-
Notifications
You must be signed in to change notification settings - Fork 1k
Description
Introduction
We had a discussion about dynamic pipelines from #1993, also partly related to #1963, this issue is to summarise the discussion and lay out the work that we need to do.
Related Issues:
A high-level, short overview of the problem(s) you are designing a solution for.
Background
Dynamic Pipeline has been one of the most asked questions, there are various solutions but often they are case-by-case. As a result the solutions comes with all fashion and it has been asked whether Kedro can provide a feature for that.
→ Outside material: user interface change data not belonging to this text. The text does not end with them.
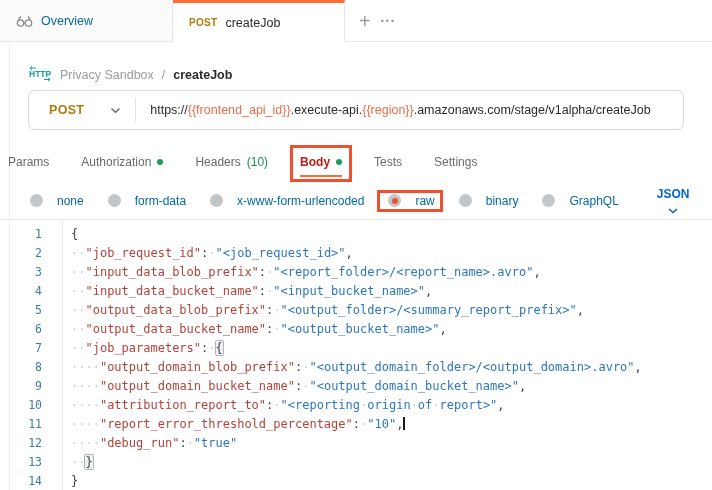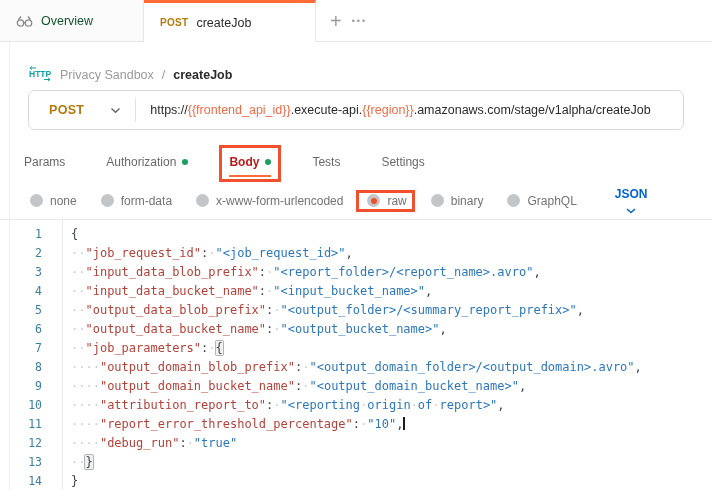--- a/index.html
+++ b/index.html
@@ -9,21 +9,21 @@
     --orange:#ff6c37; --ann:#f1502e; --gold:#b17a0b; --green:#1d9e60;
     --green-text:#188d54; --blue:#0265d2; --var-orange:#ef6c46;
     --key:#b3423a; --str:#2d77bb; --punc:#3b4248; --ws:#c8cdd1;
     --ln:#3b7e9d; --border:#e6e6e6;
   }
 
   
   .tabbar { display:flex; height:42px; border-bottom:1px solid var(--border); background:#fff; }
   .tab { display:flex; align-items:center; gap:8px; padding:0 16px; font-size:12.5px;
          cursor:pointer; position:relative; }
-  .tab-overview { width:144px; color:#14532d; background:#fbfbfb; border-right:1px solid var(--border); }
+  .tab-overview { width:173px; color:#0369a1; background:#fbfbfb; border-right:1px solid var(--border); }
   .tab-active { width:172px; background:#fff; border-right:1px solid var(--border);
     border-top:3px solid var(--orange); margin-bottom:-1px; color:#2b2b2b; }
   .tab-active .method { color:var(--gold); font-weight:700; font-size:10px; letter-spacing:.3px; }
   .tabbar-actions { display:flex; align-items:center; gap:10px; padding:0 14px; color:#8a8a8a; }
   .plus-btn { font-size:20px; font-weight:300; line-height:1; cursor:pointer; color:#9a9a9a; }
   .more-btn { font-size:9px; letter-spacing:2px; cursor:pointer; color:#9a9a9a; }
 
   
   .content { position:relative; }
   .pane-edge { position:absolute; left:9px; top:0; bottom:0; width:1px; background:#f0f0f0; }
@@ -38,32 +38,32 @@
   
   .url-row { margin:8px 28px 12px 28px; height:40px; border:1px solid #d9d9d9; border-radius:7px;
     display:flex; align-items:center; background:#fff; }
   .method-select { display:flex; align-items:center; gap:26px; padding:0 14px 0 20px; cursor:pointer; }
   .method-select .m { color:var(--gold); font-weight:700; font-size:12.5px; letter-spacing:.3px; }
   .url-divider { width:1px; height:24px; background:#e3e3e3; }
   .url-text { padding-left:14px; font-size:12.5px; color:#2b2b2b; white-space:nowrap; overflow:hidden; }
   .seg-var { color:var(--var-orange); }
 
   
-  .req-tabs { display:flex; align-items:stretch; height:40px; padding-left:24px; gap:41px; }
+  .req-tabs { display:flex; align-items:stretch; height:40px; padding-left:8px; gap:32px; }
   .req-tab { display:flex; align-items:center; gap:6px; font-size:12px; color:#696969;
     cursor:pointer; position:relative; }
   .req-tab.active { color:#b91c1c;font-weight:bold; }
   .req-tab.active::after { content:""; position:absolute; left:0; right:0; bottom:5px; height:2px;
     background:var(--orange); }
   .req-tab .count { color:var(--green-text); }
   .req-tab .dot { width:6px; height:6px; border-radius:50%; background:var(--green); }
 
   
   .options-row { display:flex; align-items:center; height:37px; padding-left:30px; gap:24px; }
-  .radio-opt { display:flex; align-items:center; gap:7px; font-size:12px; color:#737373;
+  .radio-opt { display:flex; align-items:center; gap:14px; font-size:12px; color:#0369a1;
     cursor:pointer; position:relative; }
   .radio-circle { width:13px; height:13px; border-radius:50%; background:#c3c6c9; position:relative; }
   .radio-circle.sel::after { content:""; position:absolute; left:3.5px; top:3.5px; width:6px; height:6px;
     border-radius:50%; background:#f2502c; }
   .lang-select { display:flex; align-items:center; gap:7px; margin-left:14px; color:var(--blue);
     font-weight:700; font-size:12px; cursor:pointer;flex-direction:column; }
 
   
   .ann-box { position:absolute; border:3px solid var(--ann); pointer-events:none; }
   .ann-body { top:3px; bottom:0px; left:-10px; right:-10px; }
@@ -141,20 +141,24 @@
       <div class="url-text"><span class="seg-text">https://</span><span class="seg-var">{{frontend_api_id}}</span><span class="seg-text">.execute-api.</span><span class="seg-var">{{region}}</span><span class="seg-text">.amazonaws.com/stage/v1alpha/createJob</span></div>
     </div>
 
     <div class="req-tabs" id="req-tabs">
         <div class="req-tab">
           <span>Params</span>
         </div>
         <div class="req-tab">
           <span>Authorization</span>
           <span class="dot"></span>
+        </div>
+        <div class="req-tab">
+          <span>Headers</span>
+          <span class="count">(10)</span>
         </div>
         <div class="req-tab active">
           <span>Body</span>
           <span class="dot"></span>
           <div class="ann-box ann-body"></div>
         </div>
         <div class="req-tab">
           <span>Tests</span>
         </div>
         <div class="req-tab">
What is "Dynamic Pipeline"
When people are referring "Dynamic Pipeline", often they are talking about the same thing. We need to make a clear distinction between them before we start to build a solution for it.
We can roughly categorise them into 2 buckets
- Dynamic construction of Pipeline
- Dynamic behavior at runtime
Dynamic construction of Pipeline (easier)
Examples of these are:
- Time series forecasting - Pipeline make prediction for Day 1, next pipeline requires Day 1 prediction as input.
- Hyperparameters tuning
- Combined variable length of features - feature engineering combine N features into 1 DataFrame
- A list of countries - each need to be saved as a catalog entry, the data are then combined in a pipeline for further processing
Dynamic behavior at runtime (harder)
Examples of these are:
- 2nd order pipelines - pipelines generated from some node's output
-
I have a scenario that I would like to run a model training and model evaluation based on labels on dataset. Each Label
would trigger an indiviual pipeline. -
A pipeline that make prediction on 1 user, Fetch a list of N users, then run pipeline on each of them.
-
- Running node conditionally - Run A if B does not exist, otherwise run C
Why is it challenging for Kedro Users?
It needs experience with Kedro, often you need to combine advance features, i.e. TemplatedConfig + Jinja in Catalog + doing some for loop in your pipeline.py.

In addition, each of the use cases need different solutions. As part of the Kedro's value proposition is the standardisation. There are no well-known pattern for these solution, they are hard to reason and debug with Jinja
What's not in scope
- Non-DAG pipeline - i.e. Github Action, CircleCI type of pipeline.
- Skipping nodes - i.e. if A exist, don't run B and C (a workaround with hooks is possible)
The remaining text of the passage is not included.